# Communication

## Why Two Protocols

CVE-Factory uses two different file formats for two different purposes. Agents share information with each other through Markdown files, and they report their execution status to the orchestrator through XML files. This dual-protocol design exists because the consumers are fundamentally different.

When the Analyzer writes guidance for the Generator, it's producing content that another AI agent will read and interpret. Markdown works perfectly for this: it handles code blocks with proper syntax highlighting, supports tables and headers for structure, and Claude processes it naturally without any special parsing. When the Generator needs to include a SQL injection payload like `' OR 1=1 --` in its guidance, it just puts it in a code block. No escaping, no special handling.

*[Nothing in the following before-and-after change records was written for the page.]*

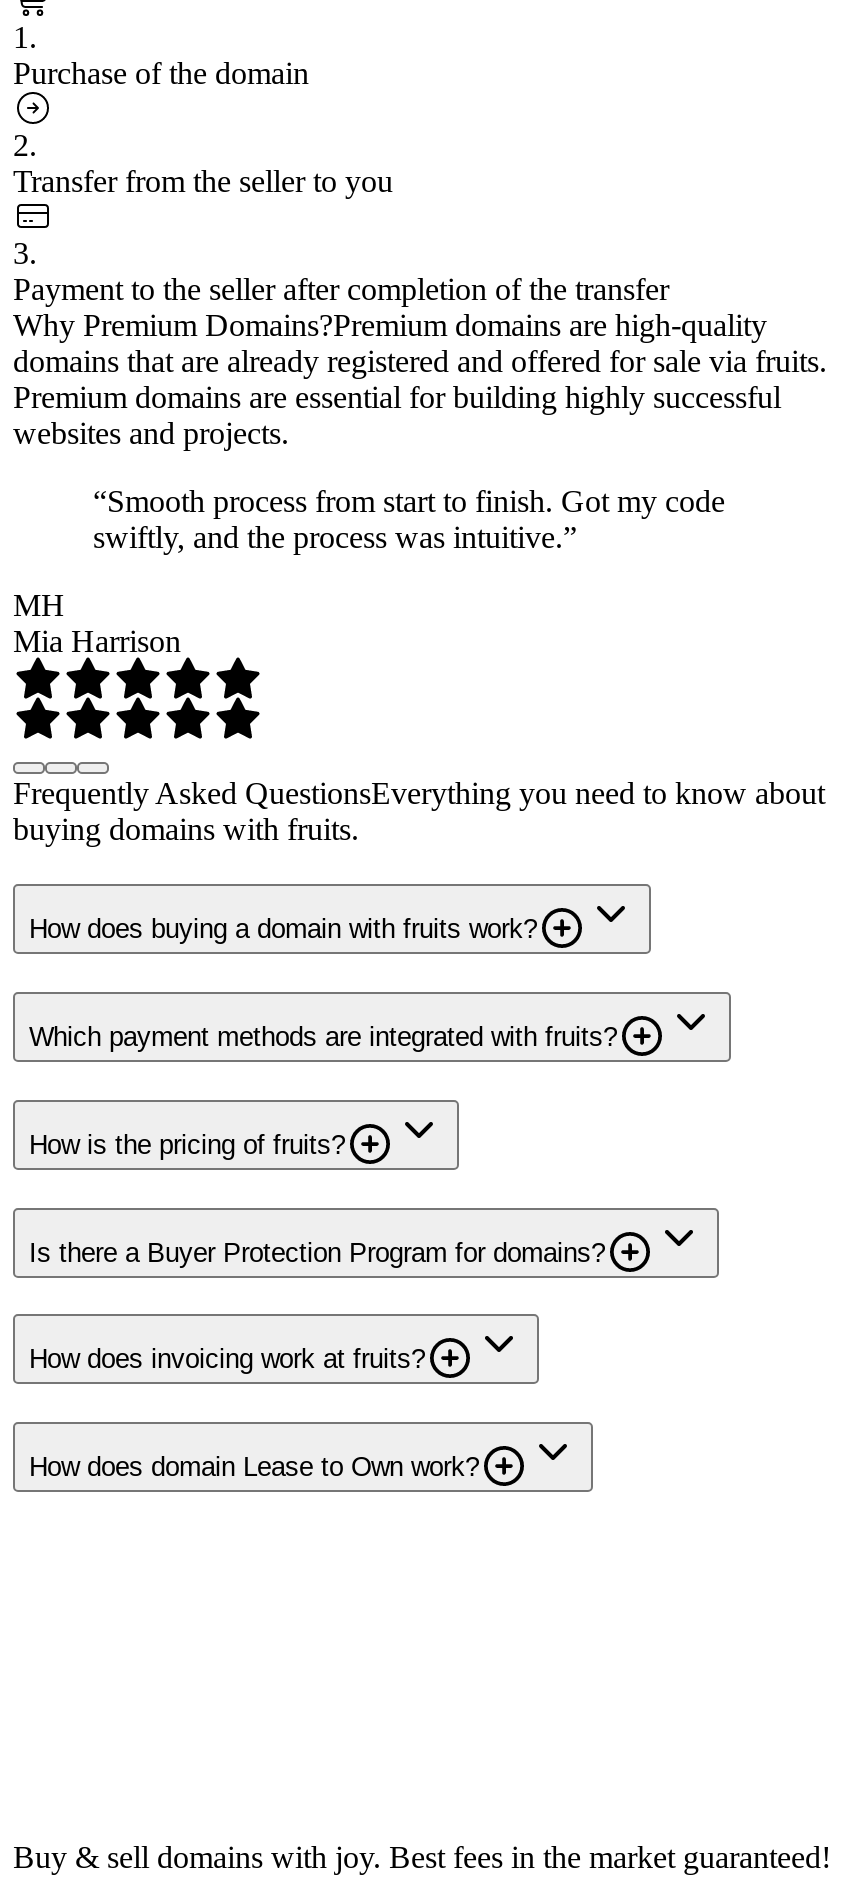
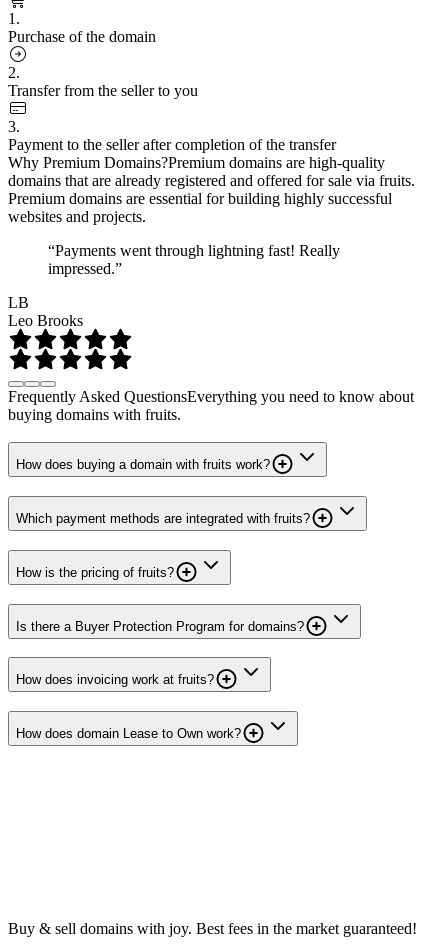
- “Smooth process from start to finish. Got my code
- swiftly, and the process was intuitive.”
+ “Payments went through lightning fast! Really
+ impressed.”

- MH
- Mia Harrison
+ LB
+ Leo Brooks
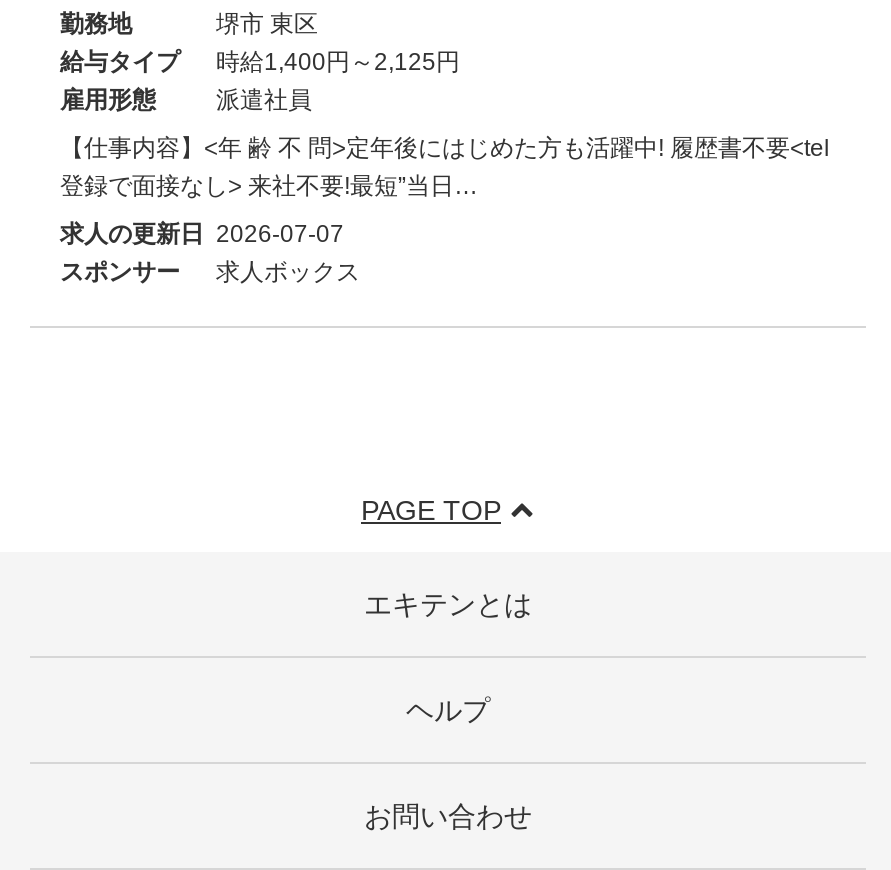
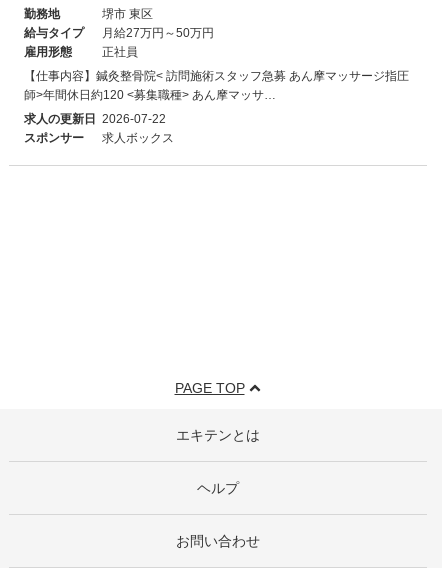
- 時給1,400円～2,125円
+ 月給27万円～50万円

- 派遣社員
+ 正社員

- 【仕事内容】<年 齢 不 問>定年後にはじめた方も活躍中! 履歴書不要<tel
- 登録で面接なし> 来社不要!最短”当日…
+ 【仕事内容】鍼灸整骨院< 訪問施術スタッフ急募 あん摩マッサージ指圧
+ 師>年間休日約120 <募集職種> あん摩マッサ…

- 求人の更新日 2026-07-07
+ 求人の更新日 2026-07-22
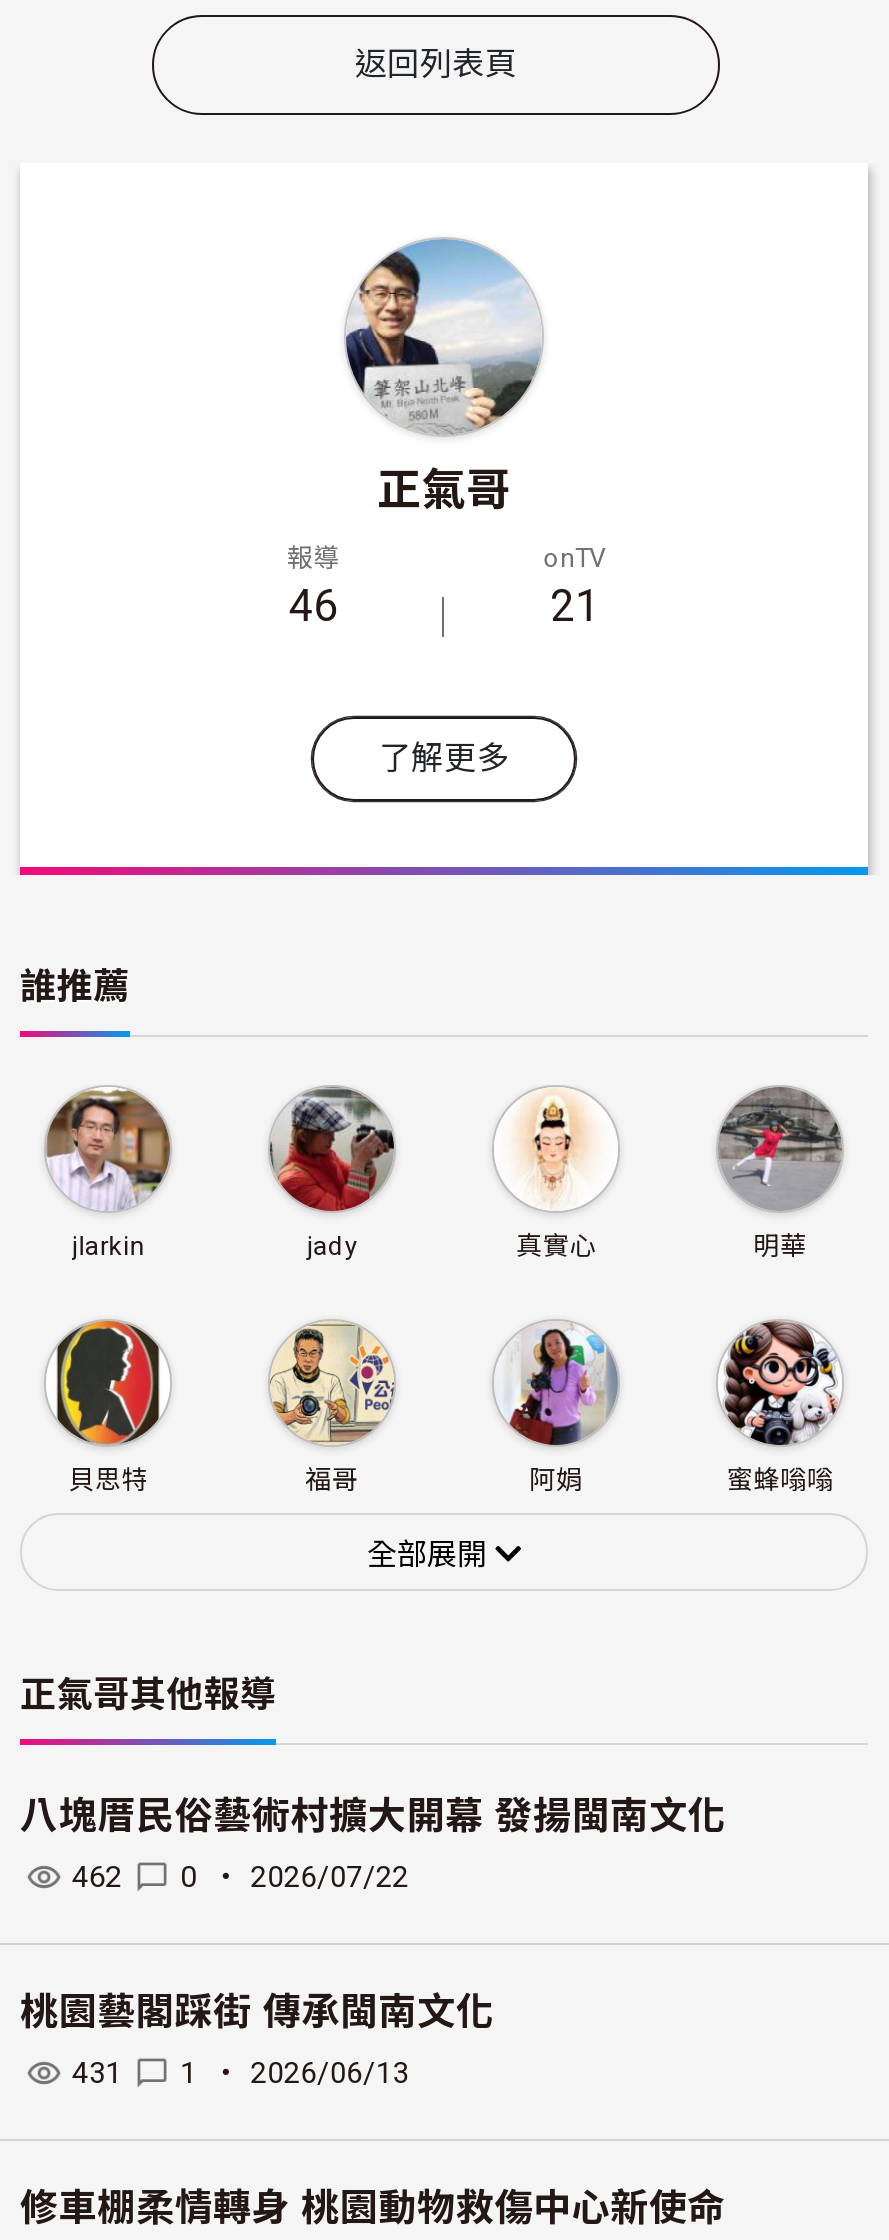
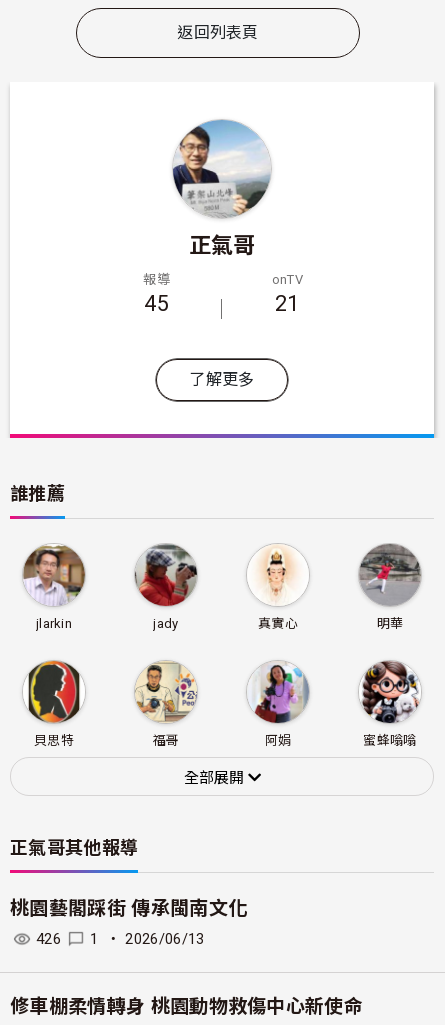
- 46
+ 45

- 八塊厝民俗藝術村擴大開幕 發揚閩南文化
- 462
- 0 ・2026/07/22

- 431 1 ・2026/06/13
+ 426 1 ・2026/06/13
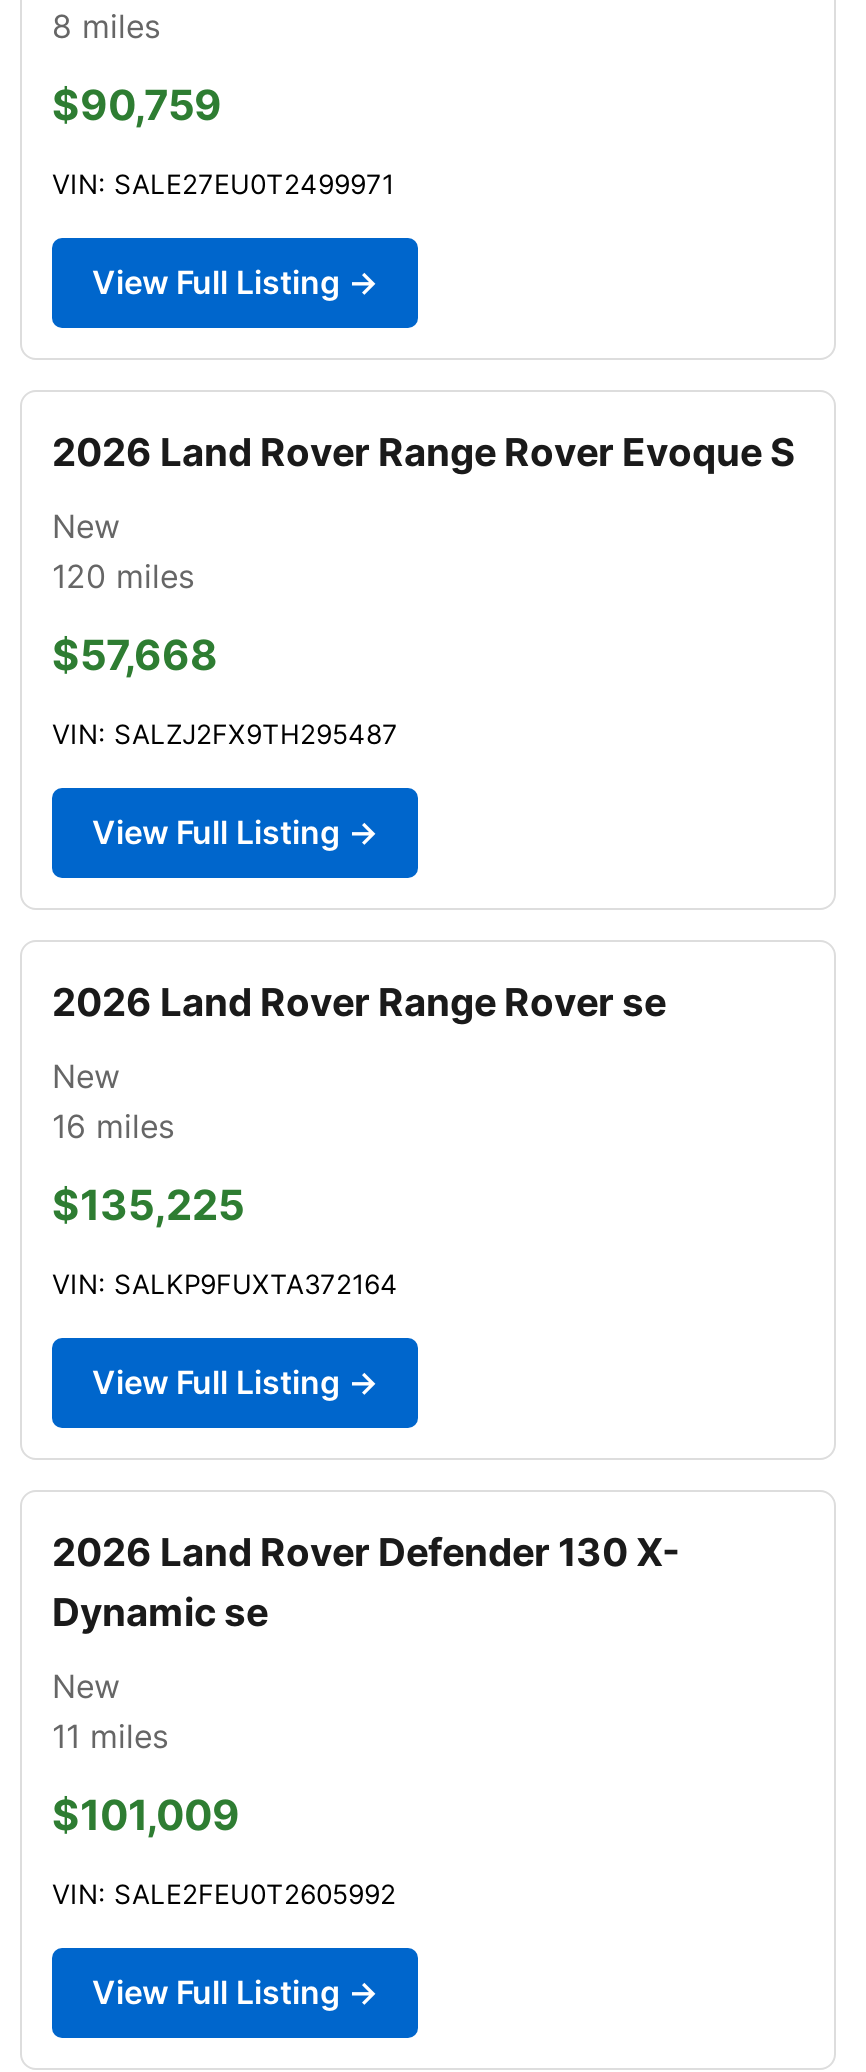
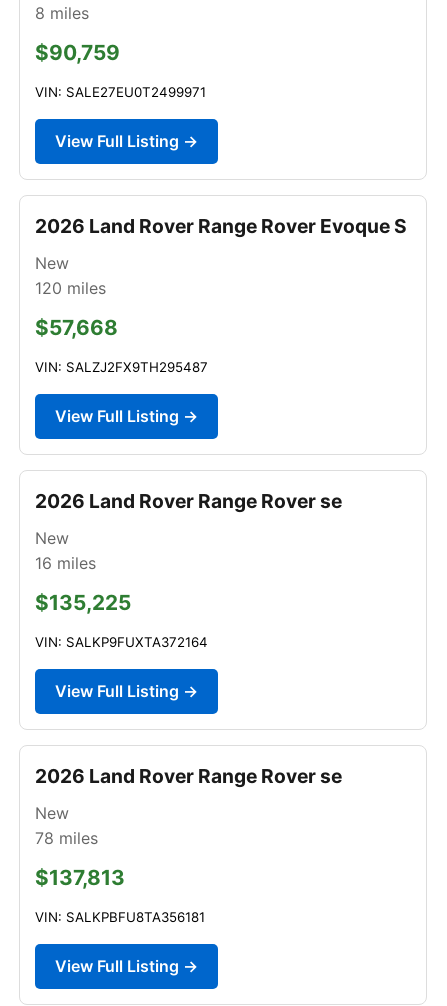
- 2026 Land Rover Defender 130 X-
- Dynamic se
+ 2026 Land Rover Range Rover se

- 11 miles
+ 78 miles

- $101,009
+ $137,813

- VIN: SALE2FEU0T2605992
+ VIN: SALKPBFU8TA356181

When an agent reports its status to the orchestrator, the orchestrator needs to make automated decisions: did this stage succeed? Should we proceed to the next stage? Do we need to route feedback to a previous agent? This requires reliable, structured parsing. The orchestrator is Python code, not an AI—it needs to extract specific fields predictably. XML provides this structure with CDATA sections that allow arbitrary text content without escaping concerns.

Attempting to use a single format for both purposes would compromise one or the other. If we used JSON everywhere, embedding code examples would require careful escaping that's easy to get wrong. If we used Markdown everywhere, the orchestrator would need fragile regex parsing to extract status information.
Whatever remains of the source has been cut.